At present, the commonly used petroleum hydrocarbon pollution remediation methods mainly comprise: physical repair, chemical repair and biological repair (Guarino, Spada, & sciarrrillo, 2017). Compared with chemical and physical repair methods, biological repair has the advantages of small influence on human and environment, simple and convenient operation, low cost and the like (Cappello et al, 2015), and the biological repair cost is only 30-50% of that of traditional physical and chemical repair (Bragg, Prince, Harner, & Atlas, 1994). Bioremediation is therefore considered as the most promising environmental remediation approach with its advantages of low investment and no secondary pollution (Head & Swannell, 1999; Juhasz & Naidu, 2000).

Disclosure of Invention

The first purpose of the invention is to provide a high-efficiency petroleum hydrocarbon degrading bacterium (Halomonas titanica) HTPA16_ 9.

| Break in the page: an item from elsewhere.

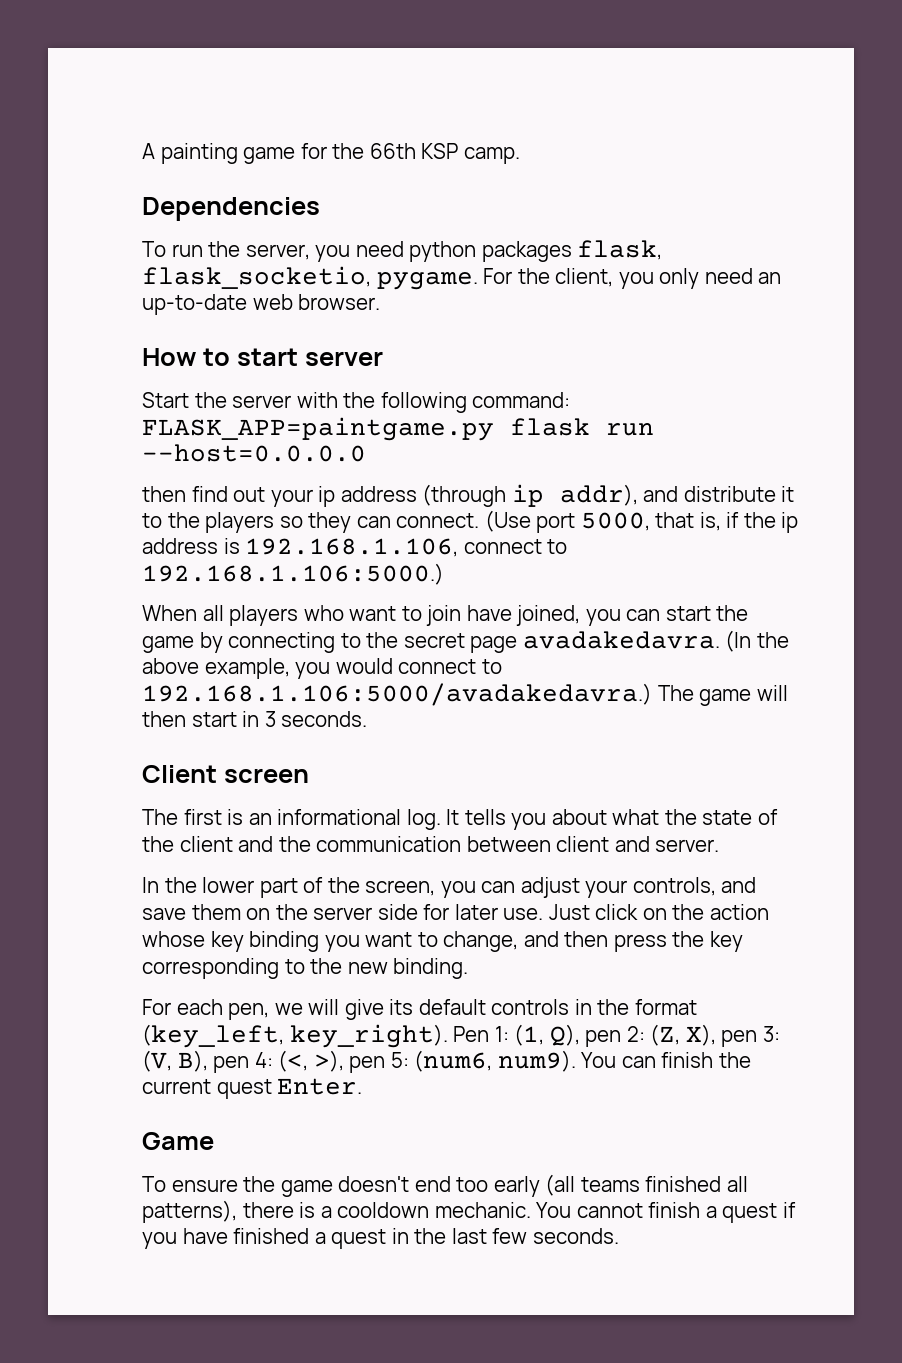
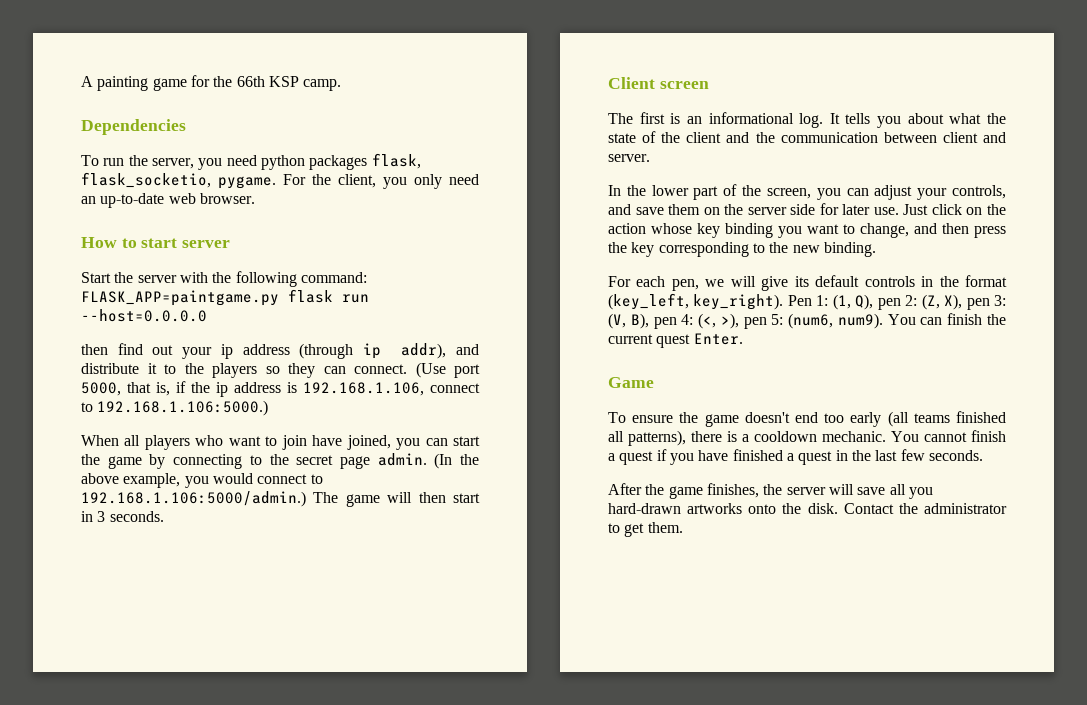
[522,631,720,649] avadakedavra. -> [377,453,427,466] admin.
[142,683,652,706] 192.168.1.106:5000/avadakedavra.) -> [81,491,306,507] 192.168.1.106:5000/admin.)
(619, 1236) none -> [608,483,933,499] [608,503,1007,514] [608,522,683,537] // After the game finishes, the server will save all you hard-drawn artworks onto the disk. Contact the administrator to get them.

The second purpose of the invention is to provide a screening method of a high-efficiency petroleum hydrocarbon degrading bacterium (Halomonas titanica) HTPA16_ 9.

The third purpose of the invention is to provide a high-efficiency petroleum hydrocarbon degrading bacterium (Halomonas titanica) HTPA16_ 916S rDNA nucleotide sequence.

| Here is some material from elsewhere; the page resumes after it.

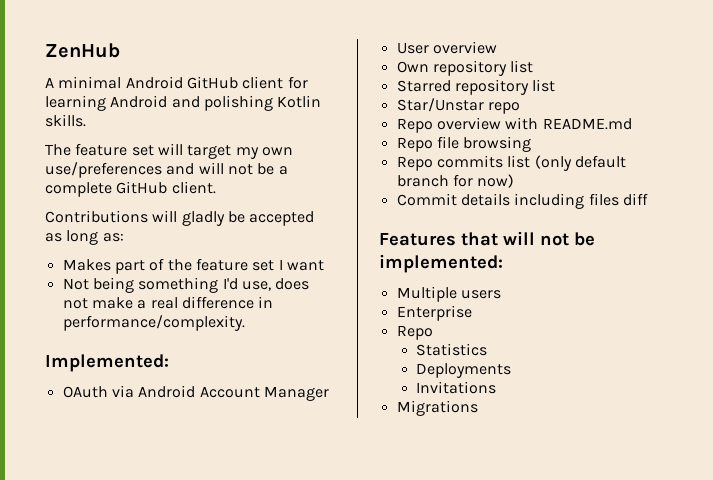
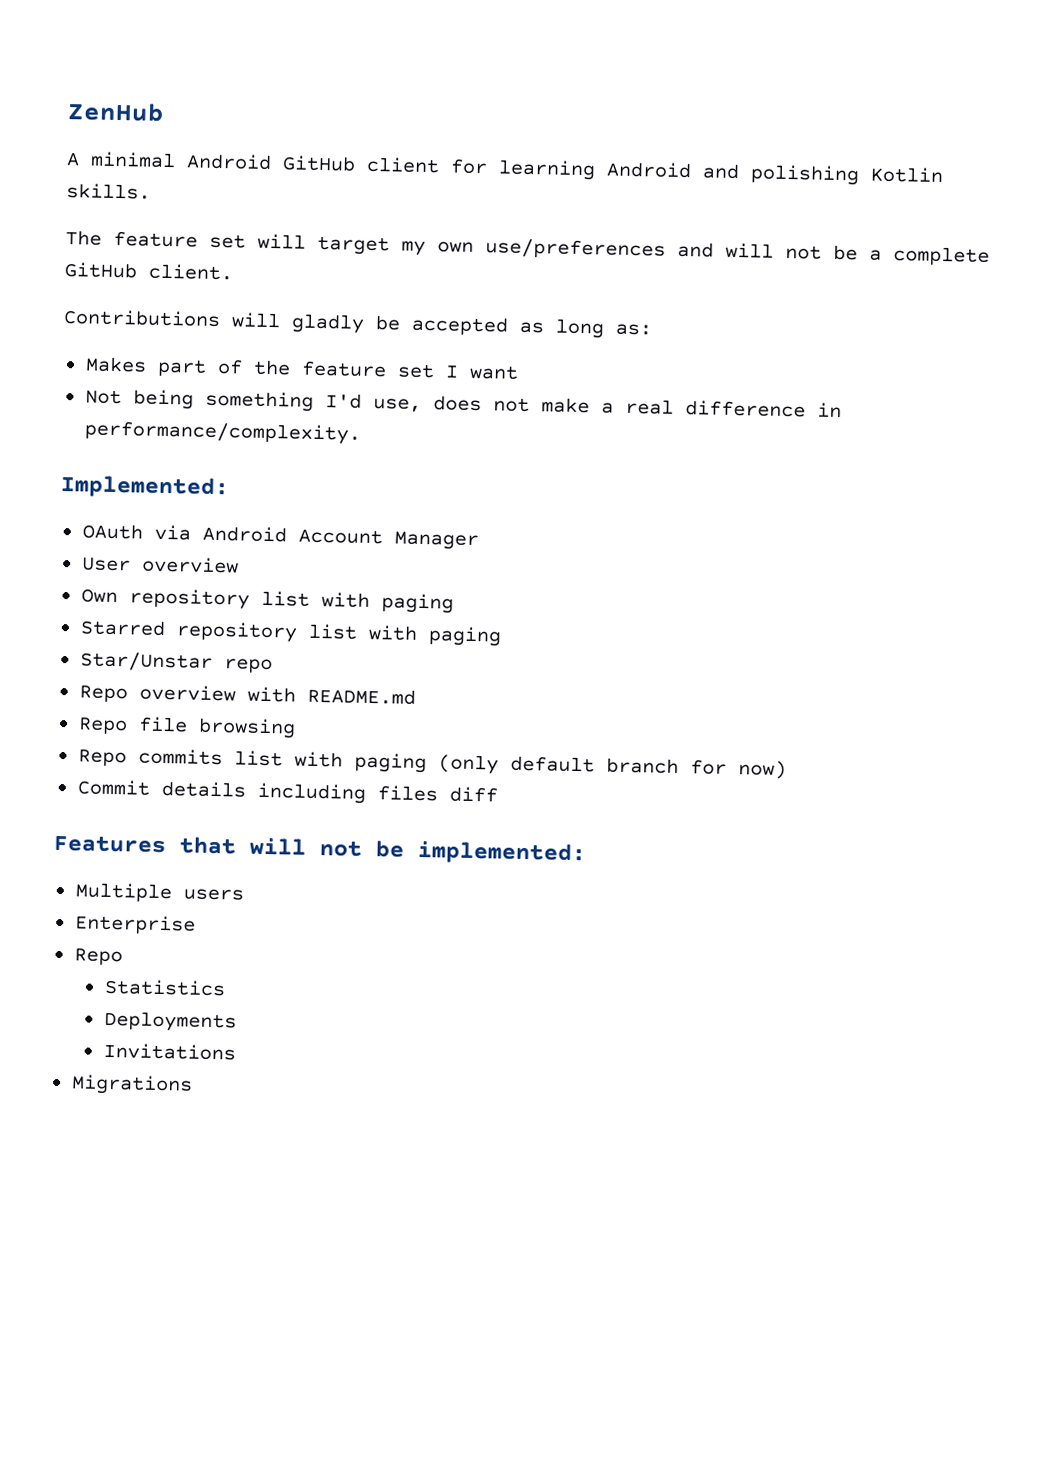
(534, 66) none -> [320,592,454,614] with paging
(556, 85) none -> [367,624,502,647] with paging
(531, 161) none -> [293,751,427,774] with paging

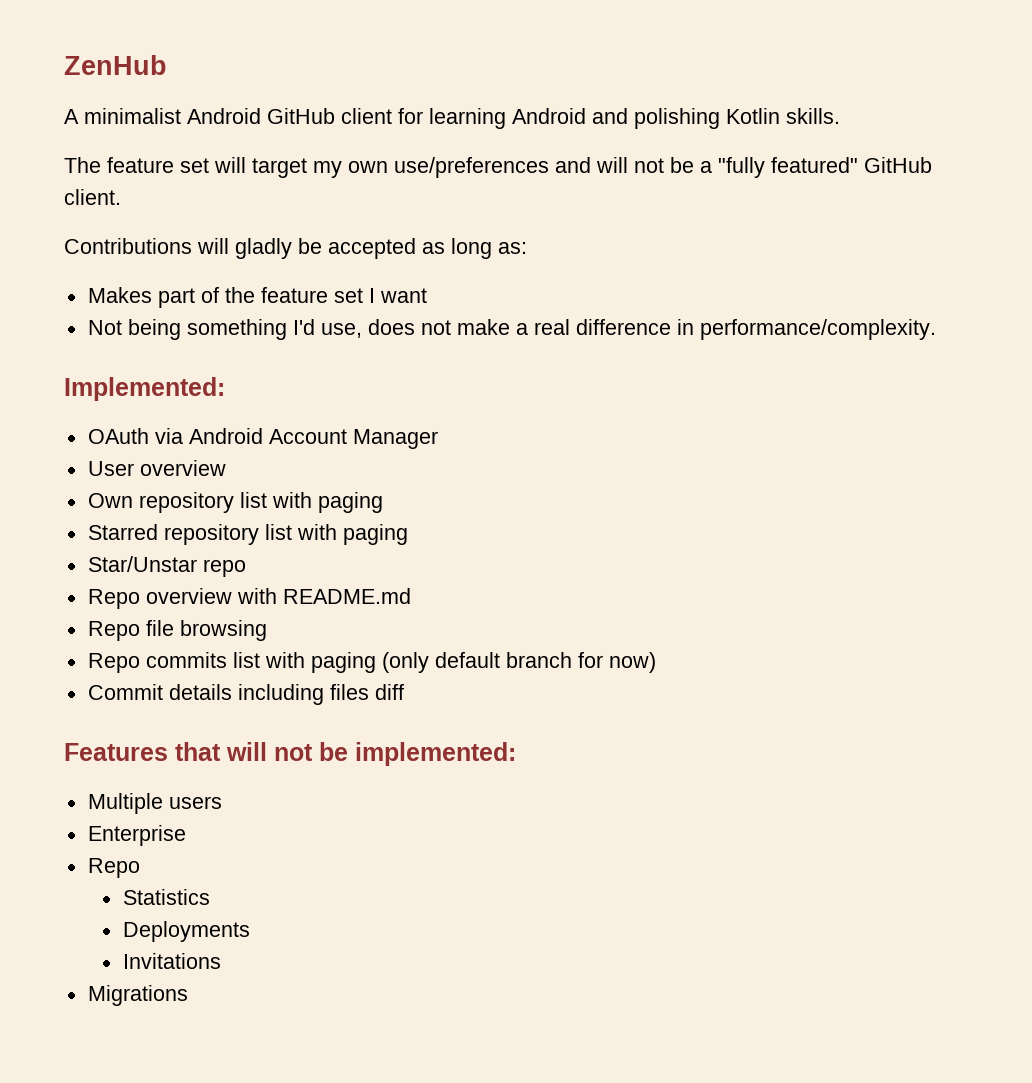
[90,151,176,169] minimal -> [84,108,181,124] minimalist
[893,246,990,266] complete -> [718,157,858,178] "fully featured"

The fourth purpose of the invention is to provide a high-efficiency petroleum hydrocarbon degrading bacterium (Halomonas titanica) HTPA16_9 which can be used for treating hydrocarbon pollution in a relatively anoxic region in the deep layer of saline-alkali soil and in a hydrocarbon polluted sea area which is rich in salt and low in oxygen content.

The bacterial colony of the efficient petroleum hydrocarbon degrading bacterium, namely, the salt monad (Halomonas titanica) HTPA16_9 is round, beige and semitransparent, has a smooth and moist surface, regular edges, no halo, and a central micro-bulge with the diameter of 2-4 mm; the tyanic Halomonas (Halomonas titaniae) HT PA16_9 has been deposited in the China general microbiological culture Collection center at 10 and 22 months in 2019, with the following addresses: the microbial research institute of

western road

1, 3, national academy of sciences, north-south, morning-yang, Beijing, zip code: 100101, accession number of collection center: CGMCC No. 18722.

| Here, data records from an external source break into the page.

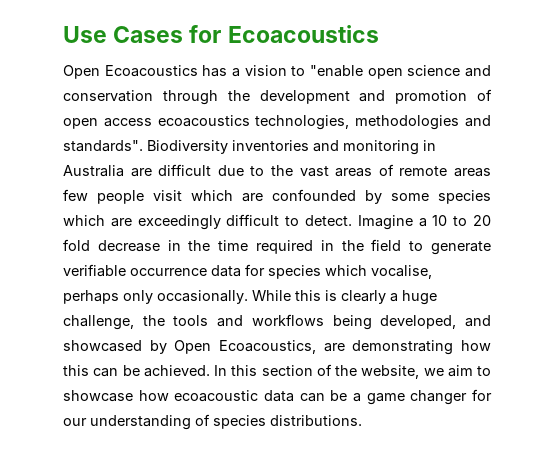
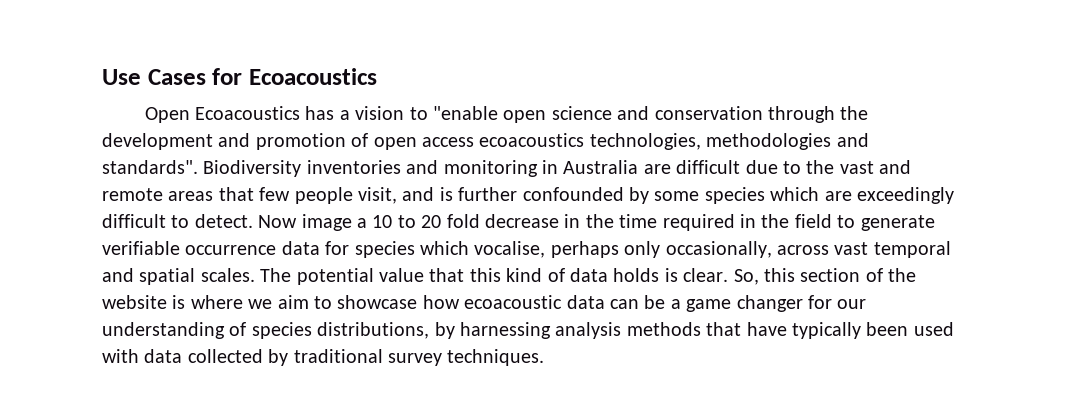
[335,164,394,177] areas of -> [879,160,912,174] and
(492, 172) none -> [218,187,254,201] that
[153,190,263,202] visit which are -> [358,187,518,204] visit, and is further
[357,215,413,230] Imagine -> [258,214,352,231] Now image
[157,290,437,305] [63,314,492,330] [63,340,492,355] [63,365,227,377] occasionally. While this is clearly a huge challenge, the tools and workflows being developed, and showcased by Open Ecoacoustics, are demonstrating how this can be achieved. In -> [665,241,951,258] [102,268,759,285] occasionally, across vast temporal and spatial scales. The potential value that this kind of data holds is clear. So,
[361,365,420,379] website, -> [102,295,243,309] website is where
[270,415,362,426] distributions. -> [317,322,954,339] [102,349,545,366] distributions, by harnessing analysis methods that have typically been used with data collected by traditional survey techniques.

The Tyrannick Halomonas (Halomonas titaniae) HT PA16_9 is screened from a pacific ocean deep sea sediment with the sample number of 45II-KW1-S37-BC29, the distance from the surface layer of the sediment is 22-26 cm, the sea area of KW1 in the 2 nd voyage section of 45 voyages of the ocean is W154 DEG 14.9909 ', N9 DEG 29.9927', the sediment is yellow brown, tasteless and weakly viscous, the surface layer is in a semi-flowing shape, the sediment is slightly powdery and sandy when rubbed by hands, the downward consistency is increased, and yellow and white lumps are rich after 10 cm.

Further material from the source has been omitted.